The situation to me feels a lot like acupuncture, homeopathic medicine, etc. I agree that these doctors and patients have their hearts are in the right place... I just wish they'd channel that energy in a more positive direction. It's frustrating.
While our solution is different than the current industry standard in A/B testing platforms, all the techniques we are using have been around in the statistics literature for decades, and are tried and true. The particular sequential test of power one that we use has been around since the 1970s and goes back to the time of Herbert Robbins. And FDR control has been well documented in the past 25 years, most notably by Yoav Benjamini, and Yosef Hochberg. We really are standing on the shoulders of giants.
I think our biggest contribution is presenting a principled, powerful mathematical solution in a way that is accessible to practitioners without a formal statistical background. Even if you do have this knowledge, it’s a chance to use these methods without having to reinvent the wheel every time.
There are various methods which could have been used as solutions, and we looked at many different ones to determine a fit to the user model and experience Optimizely is presenting.

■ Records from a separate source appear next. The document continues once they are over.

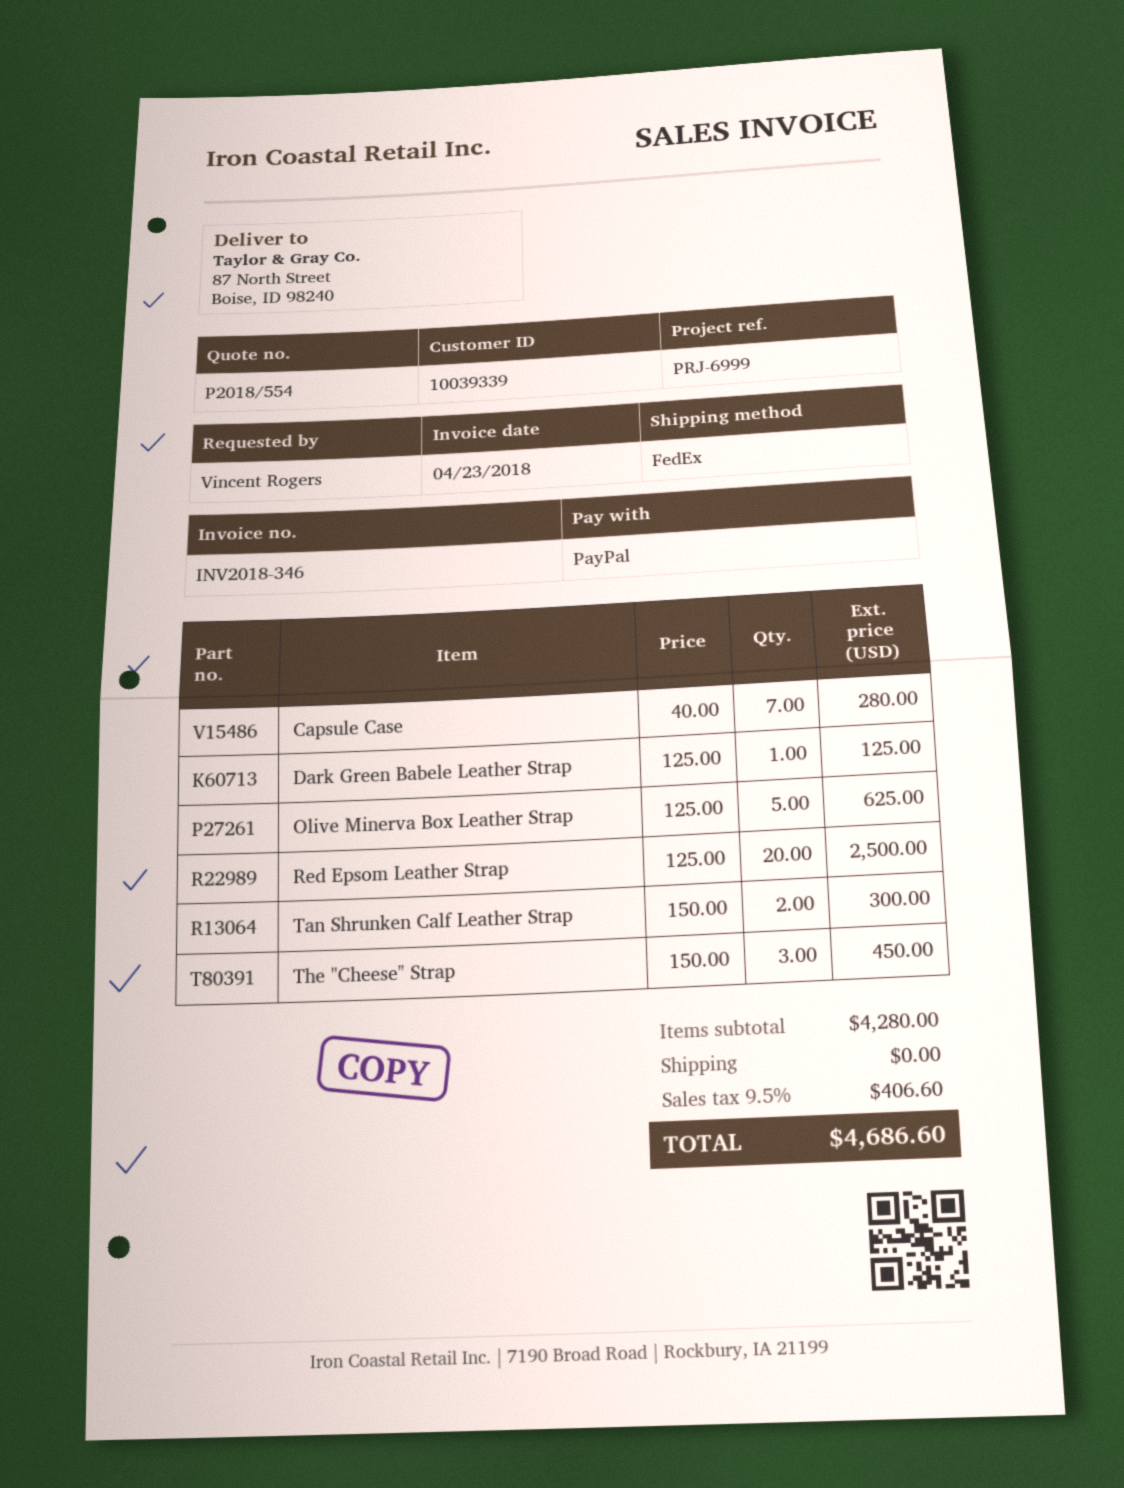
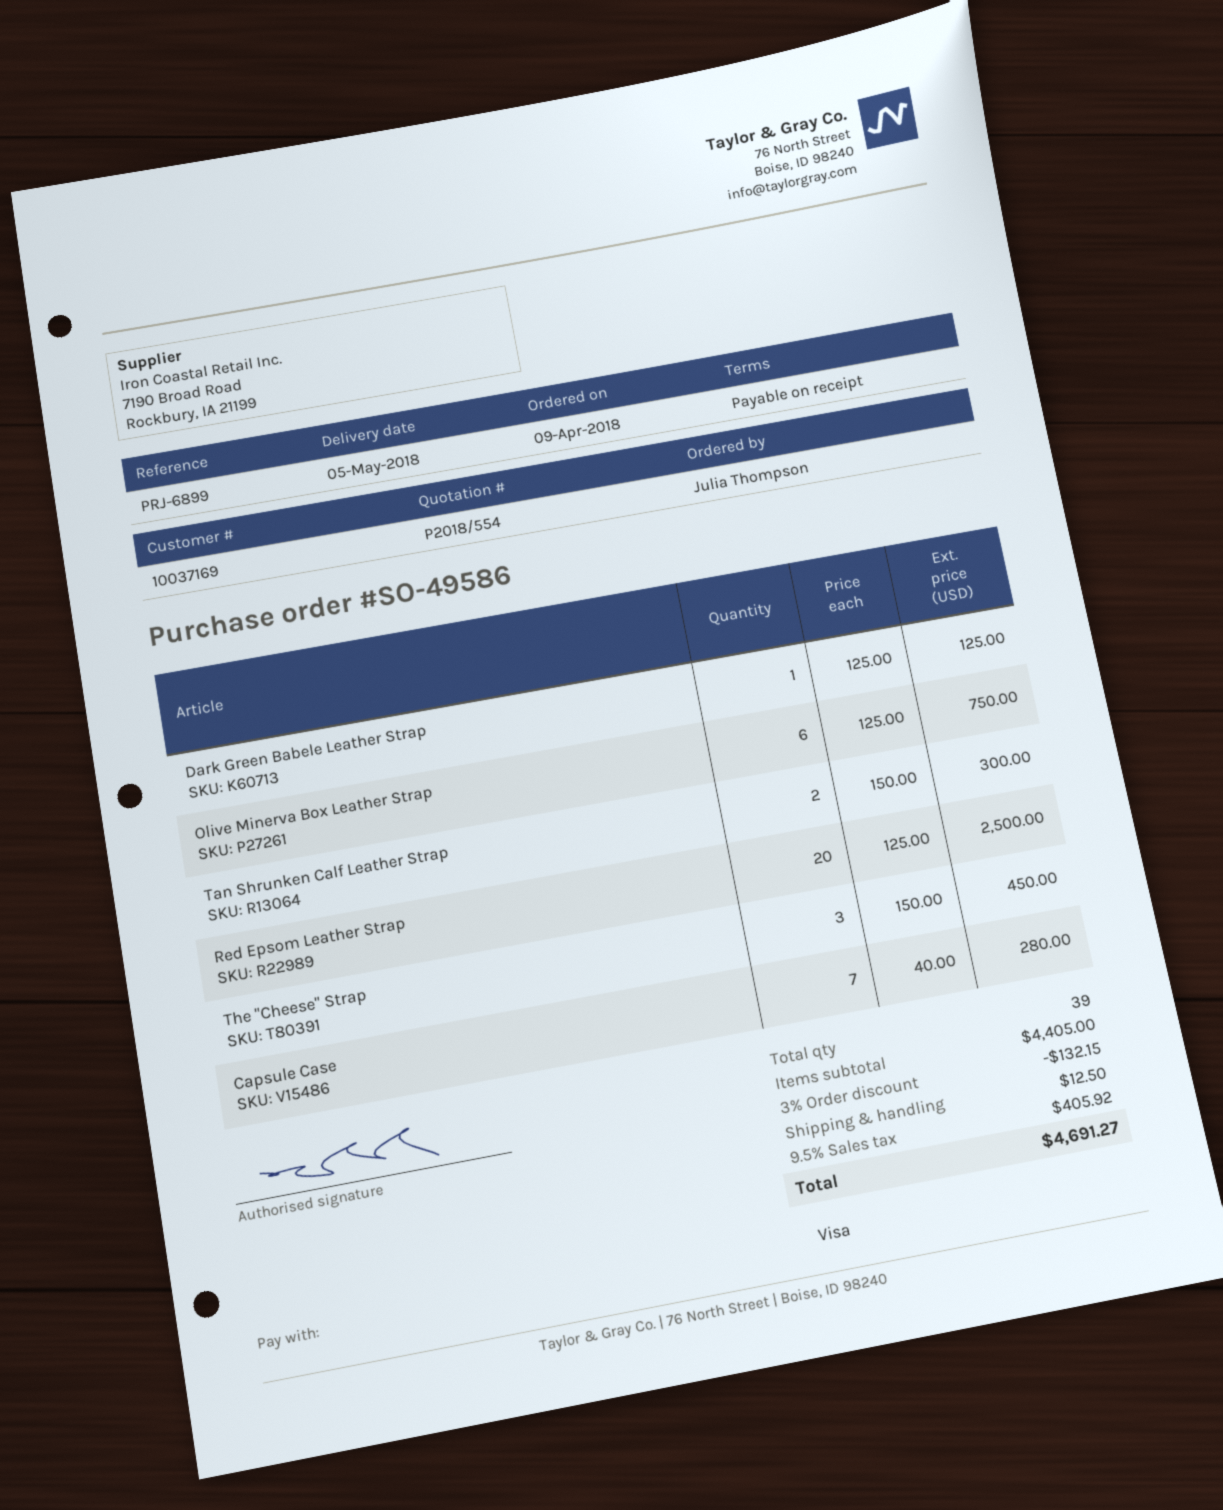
customer number: 10039339 -> 10037169
reference: PRJ-6999 -> PRJ-6899
ordered by: Vincent Rogers -> Julia Thompson
payment method: PayPal -> Visa
Olive Minerva Box Leather Strap: 5 x 125.00 = 625.00 -> 6 x 125.00 = 750.00
subtotal: 4280.00 -> 4405.00
discount: none -> 3% = 132.15
shipping: 0.00 -> 12.50
tax: 9.5% = 406.60 -> 9.5% = 405.92
total: 4686.60 -> 4691.27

We are currently doing an AMA on our community portal and I would be happy to discuss potential solutions or any other comments with you there, https://community.optimizely.com/t5/Product-What-s-New/Ask-m...
All optimizely, VWO and other such services provide is WYSIWYG editor and a redirect script. Some pretty (but meaningless) graphs and lots of bullshitting.
More importantly, I'm sure they have people who know that their "A/B tests" most definitely do not work as advertised, so they are misleading their customers on purpose.